Der tolle NDR-Tatort tat das, was Krimis viel zu selten tun: kritische Fragen aufwerfen - in diesem Fall zum Rassismus. Eine Kritik von Matthias Lohr.

Es gibt „Tatort“-Folgen, die sind saukomisch, andere spannend und einige verschwendete Lebenszeit. Die tolle NDR-Folge „Verbrannt“ wiederum machte einen wütend. Denn den Fall, in dem die Bundespolizisten Thorsten Falke (Wotan Wilke Möhring) und Katharina Lorenz (Petra Schmidt-Schaller) ermittelten, gab es wirklich: 2005 verbrannte der Asylbewerber Oury Jalloh aus Sierra Leone in einer Gefängniszelle in Dessau, wo ihn Polizisten an eine Liege gefesselt hatten.

Der routinierte Autor Stefan Kolditz und der Jungfilmer Thomas Stuber machten aus dem wahren Plot eine fiktive Geschichte in Salzgitter, die sehr aktuell ist. Viele der Argumente hört man so oder ähnlich auch in der Flüchtlingsdebatte.
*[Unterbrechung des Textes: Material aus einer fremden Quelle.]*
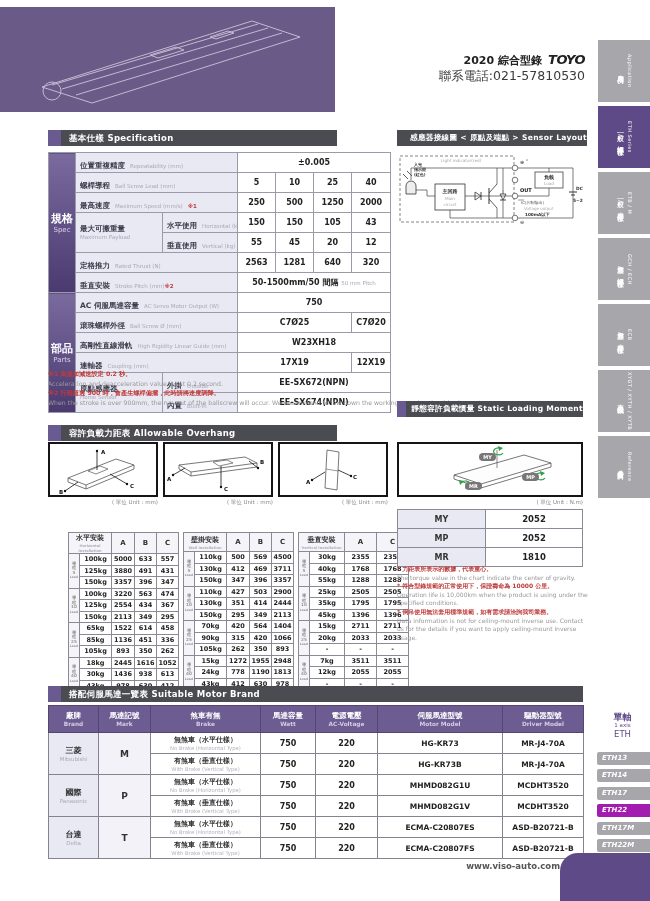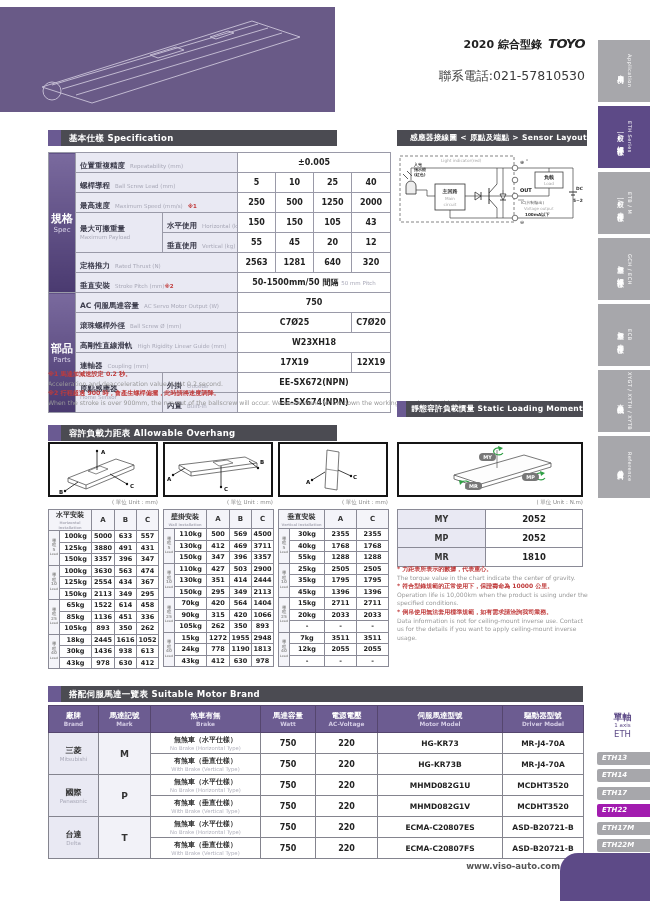--- a/index.html
+++ b/index.html
@@ -7,7 +7,7 @@
        font-family:"DejaVu Sans","Liberation Sans",sans-serif;color:#222;}
   
   .banner{position:absolute;left:0;top:7px;width:335px;height:105px;background:#695a87;}
-  .catalog{position:absolute;top:36px;left:345px;width:240px;text-align:right;font-size:11px;font-weight:bold;color:#222;}
+  .catalog{position:absolute;top:52px;left:345px;width:240px;text-align:right;font-size:11px;font-weight:bold;color:#222;}
   .catalog .logo{font-style:italic;font-weight:900;font-size:13px;letter-spacing:-0.5px;margin-left:6px;}
   .contact{position:absolute;top:68px;left:345px;width:240px;text-align:right;font-size:12.5px;color:#3a3a3a;}
   

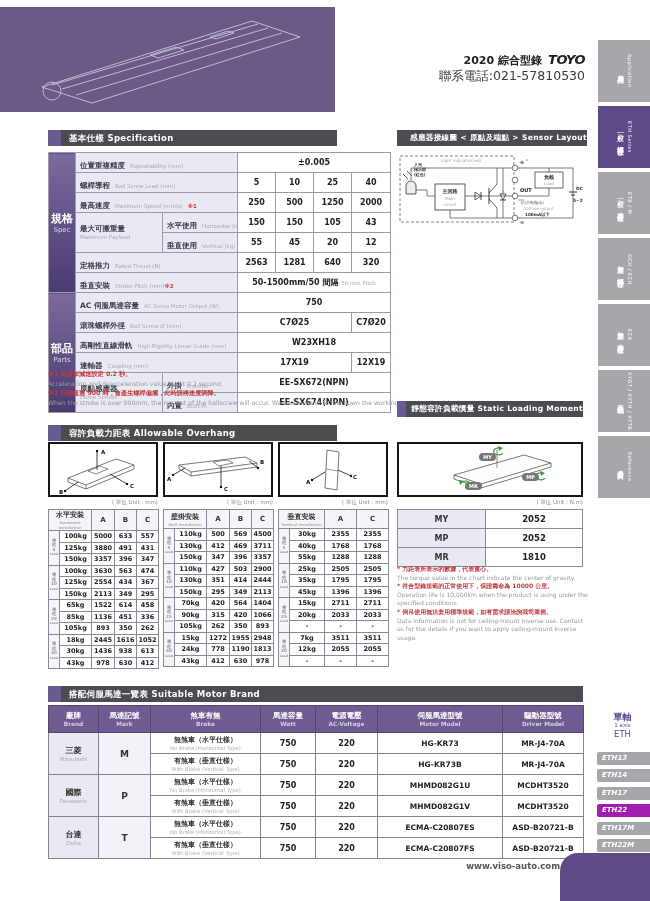--- a/index.html
+++ b/index.html
@@ -42,7 +42,7 @@
   
   .oh-box{position:absolute;top:442px;width:106px;height:51px;border:2px solid #151515;background:#fff;}
   .oh-unit{position:absolute;top:499px;width:110px;text-align:right;font-size:5.5px;color:#888;}
-  .oh-table{position:absolute;top:509px;width:110px;border-collapse:collapse;table-layout:fixed;background:#0c4a6e;}
+  .oh-table{position:absolute;top:532px;width:110px;border-collapse:collapse;table-layout:fixed;background:#0c4a6e;margin-left:20px;}
   .oh-table th,.oh-table td{border:1px solid #8a8a96;padding:0;text-align:center;}
   .oh-table th{height:18px;background:#f4f4f9;}
   .t-zh{display:block;font-size:7px;font-weight:bold;color:#333;}

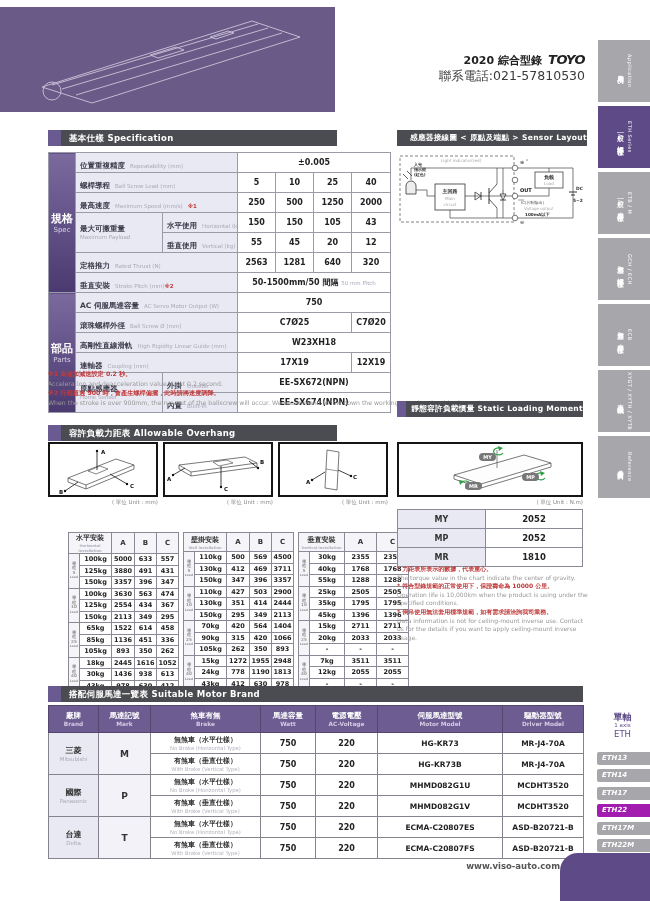--- a/index.html
+++ b/index.html
@@ -423,7 +423,7 @@
             <span class="ld-en">Lead</span>
           </td>
           <td class="wcell">100kg</td>
-          <td>3630</td>
+          <td>3220</td>
           <td>563</td>
           <td>474</td>
         </tr>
„Wir sind im Krieg. Was wir brauchen, ist Sicherheit“, stellte der Leiter der Polizeistation fest. „Die saufen auf unsere Kosten“, sagte eine Supermarktkassiererin über die Flüchtlinge. Das Wort „Neger“ fiel ein Dutzend Mal.

Die Handkamera dokumentierte intensiv die Polizeiarbeit. Auch die hoffnungslose Ödnis der niedersächsischen Provinz wurde in grandiosen Bildern eingefangen. Selten war ein „Tatort“ so ernüchternd.

Das Beste aber ist, dass der Film Fragen stellt über Rassismus und sich einmischt. Das passiert viel zu selten. Einer der Dessauer Polizisten übrigens wurde wegen fahrlässiger Tötung nur zu einer Geldstrafe verurteilt. Das macht einen noch wütender.